STUDY MATERIAL =>

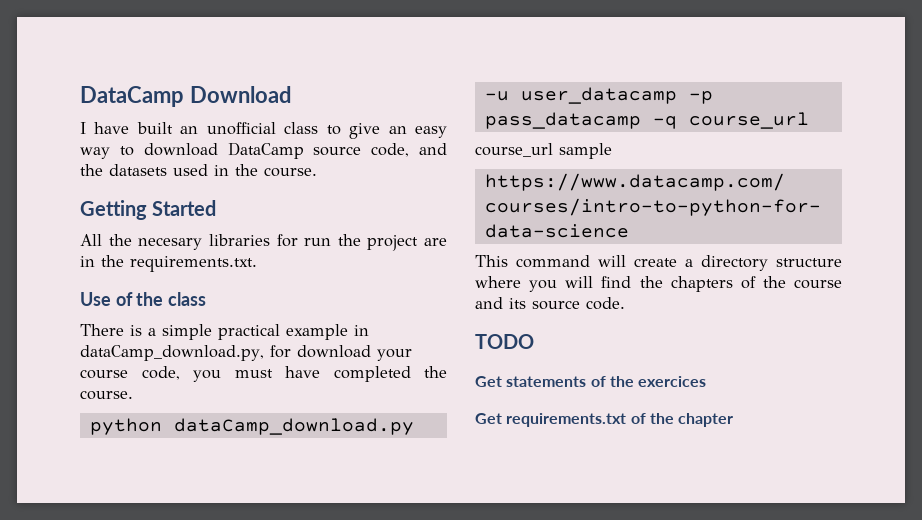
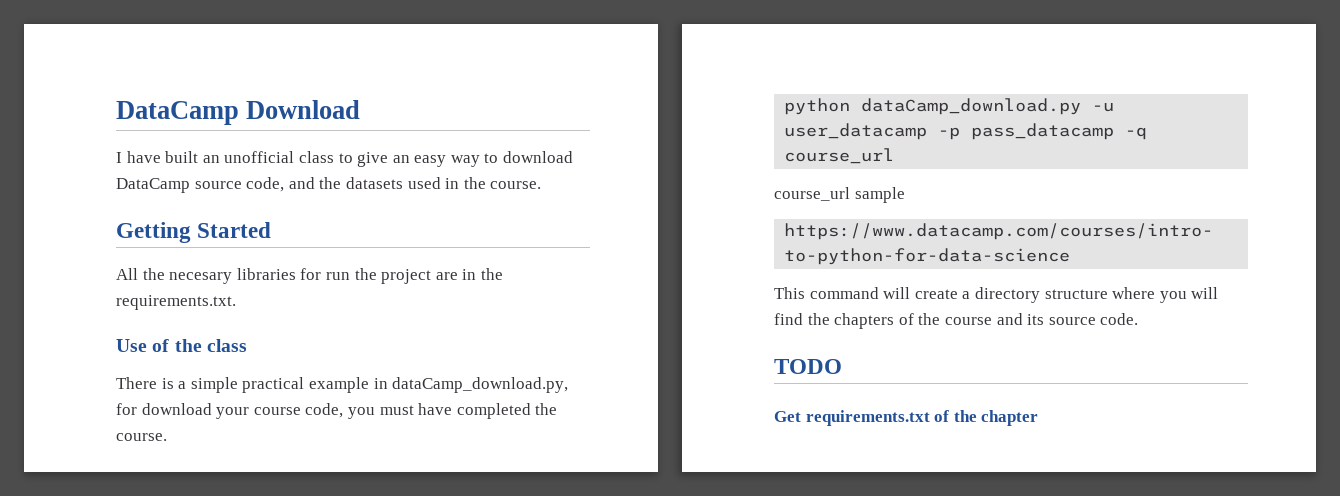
[475,376,707,387] // Get statements of the exercices -> (842, 366) none

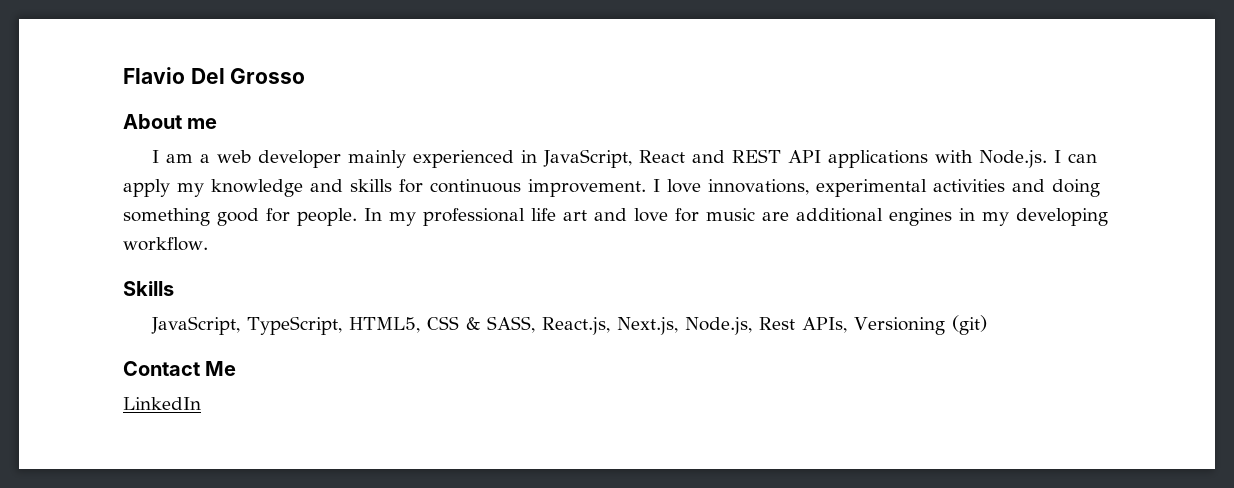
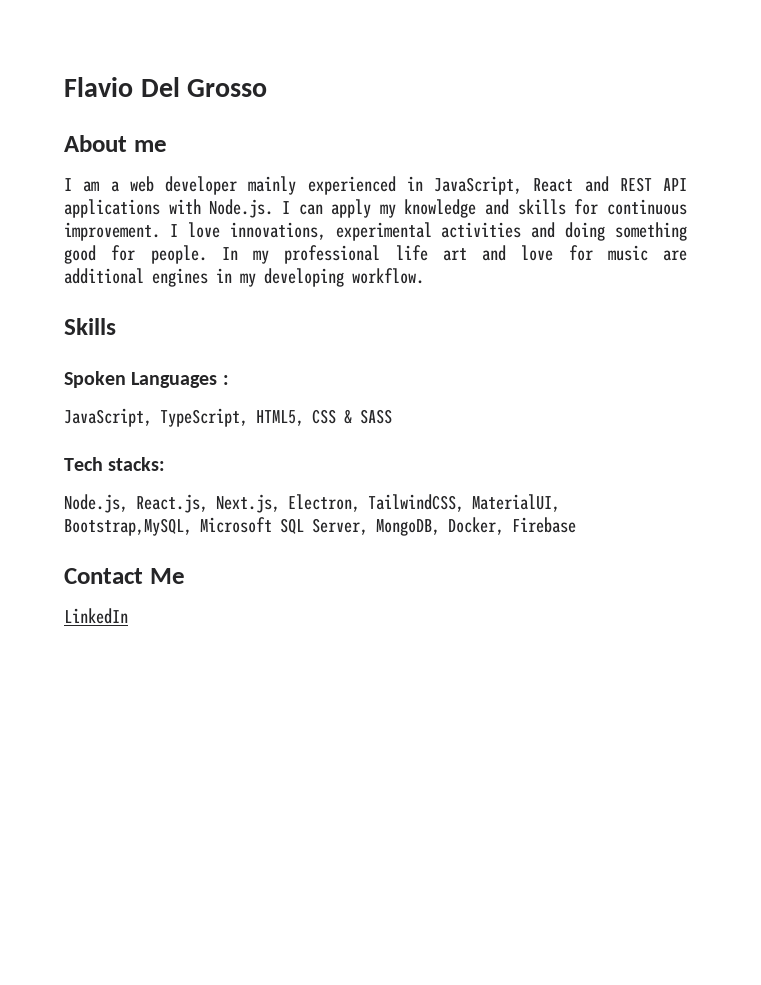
(174, 288) none -> [64,371,229,388] // Spoken Languages :
[487,315,988,335] SASS, React.js, Next.js, Node.js, Rest APIs, Versioning (git) -> [360,409,392,424] [64,457,166,471] [64,494,560,513] [64,517,576,536] SASS // Tech stacks: // Node.js, React.js, Next.js, Electron, TailwindCSS, MaterialUI, Bootstrap,MySQL, Microsoft SQL Server, MongoDB, Docker, Firebase

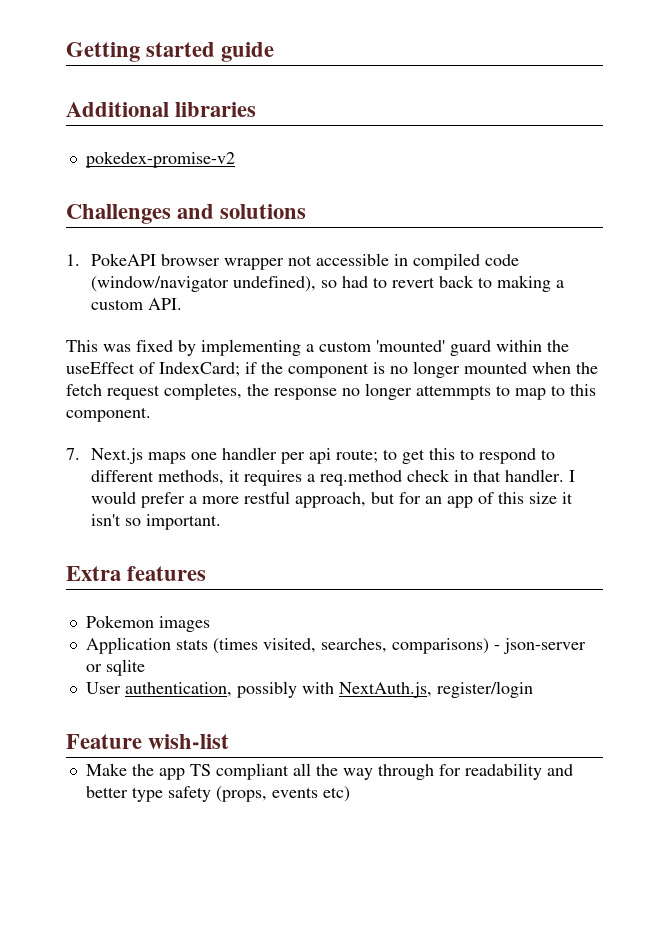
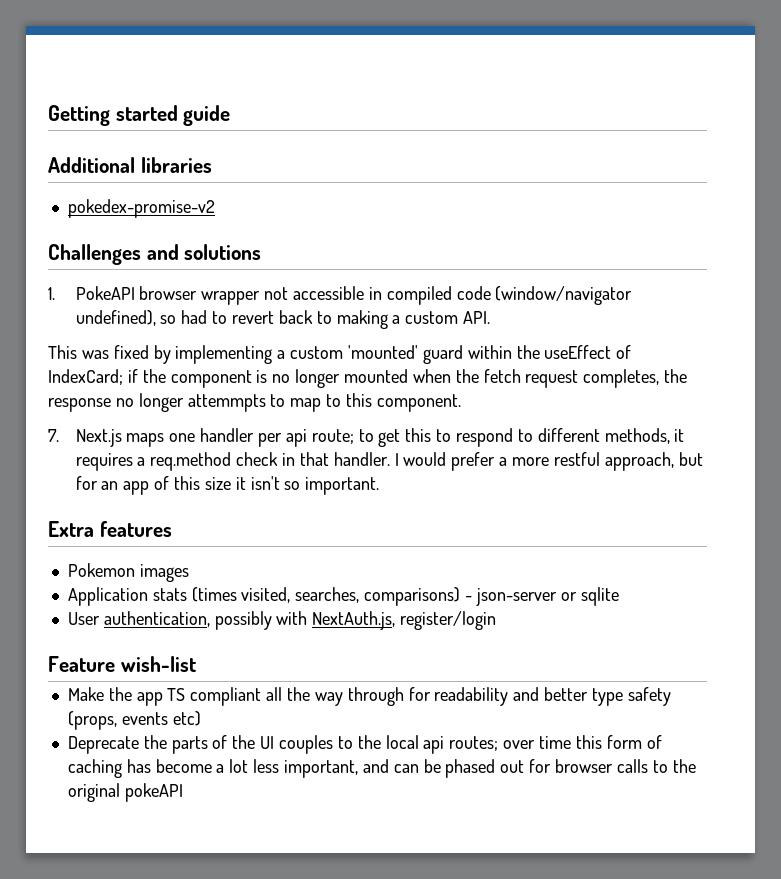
(350, 794) none -> [67,735,662,754] [67,759,696,778] [67,783,183,802] // Deprecate the parts of the UI couples to the local api routes; over time this form of caching has become a lot less important, and can be phased out for browser calls to the original pokeAPI

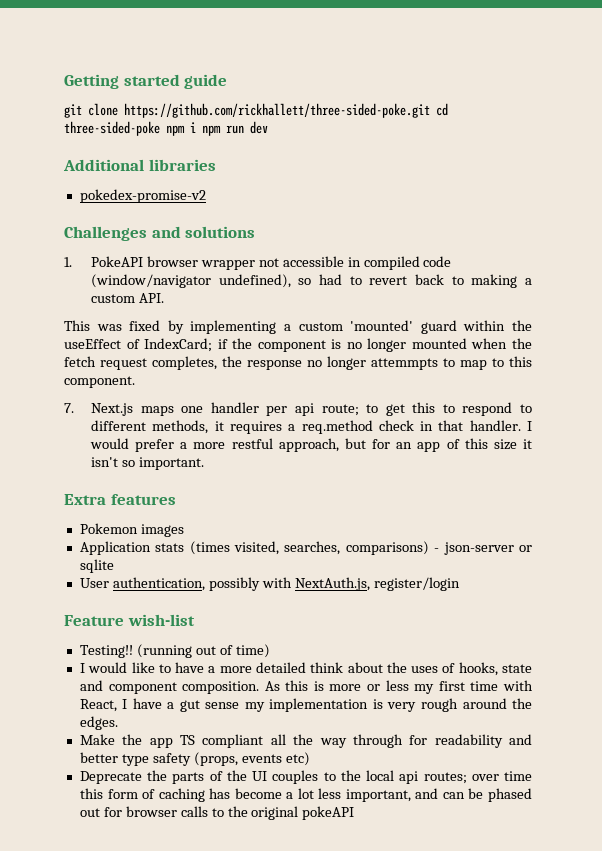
(231, 115) none -> [64,103,448,118] [64,121,268,136] // git clone https://github.com/rickhallett/three-sided-poke.git cd three-sided-poke npm i npm run dev
(196, 664) none -> [79,644,270,658] [79,662,532,676] [79,680,533,694] [79,698,532,712] [79,716,118,730] // Testing!! (running out of time) // I would like to have a more detailed think about the uses of hooks, state and component composition. As this is more or less my first time with React, I have a gut sense my implementation is very rough around the edges.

AIM OF THE TASK =>
Starting at the first line of the material, output exactly the lines up to and including the one with "(350, 794) none". Do not include the pictures.

WRITTEN RESPONSE =>
[475,376,707,387] // Get statements of the exercices -> (842, 366) none

(174, 288) none -> [64,371,229,388] // Spoken Languages :
[487,315,988,335] SASS, React.js, Next.js, Node.js, Rest APIs, Versioning (git) -> [360,409,392,424] [64,457,166,471] [64,494,560,513] [64,517,576,536] SASS // Tech stacks: // Node.js, React.js, Next.js, Electron, TailwindCSS, MaterialUI, Bootstrap,MySQL, Microsoft SQL Server, MongoDB, Docker, Firebase

(350, 794) none -> [67,735,662,754] [67,759,696,778] [67,783,183,802] // Deprecate the parts of the UI couples to the local api routes; over time this form of caching has become a lot less important, and can be phased out for browser calls to the original pokeAPI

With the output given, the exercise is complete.